- [Activity]
Write out the listing below in its entirety, minus the pictures, without changing a word.

╭──

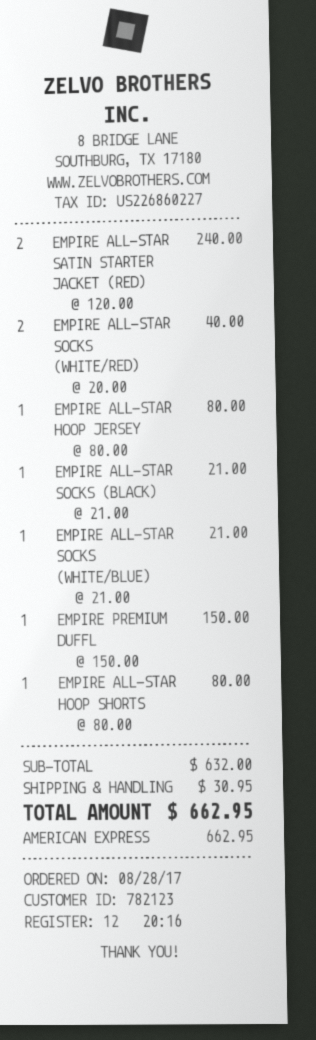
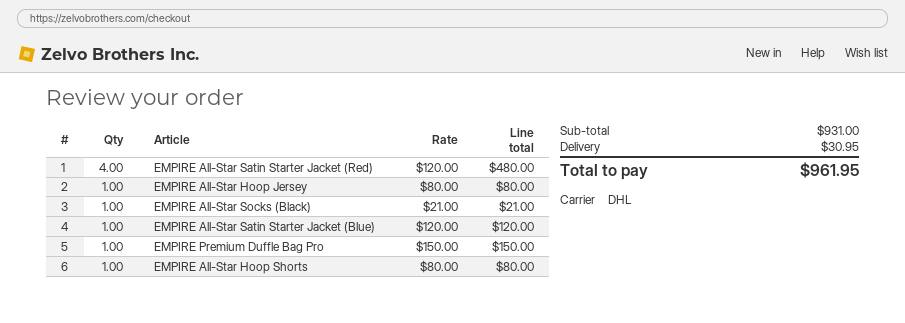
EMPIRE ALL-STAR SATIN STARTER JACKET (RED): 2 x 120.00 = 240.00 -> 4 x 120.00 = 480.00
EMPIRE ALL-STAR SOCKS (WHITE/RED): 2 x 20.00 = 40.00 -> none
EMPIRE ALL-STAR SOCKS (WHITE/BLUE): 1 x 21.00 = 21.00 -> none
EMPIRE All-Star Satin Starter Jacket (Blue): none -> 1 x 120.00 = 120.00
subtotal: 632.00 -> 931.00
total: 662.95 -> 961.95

╰──

- [The answer]
EMPIRE ALL-STAR SATIN STARTER JACKET (RED): 2 x 120.00 = 240.00 -> 4 x 120.00 = 480.00
EMPIRE ALL-STAR SOCKS (WHITE/RED): 2 x 20.00 = 40.00 -> none
EMPIRE ALL-STAR SOCKS (WHITE/BLUE): 1 x 21.00 = 21.00 -> none
EMPIRE All-Star Satin Starter Jacket (Blue): none -> 1 x 120.00 = 120.00
subtotal: 632.00 -> 931.00
total: 662.95 -> 961.95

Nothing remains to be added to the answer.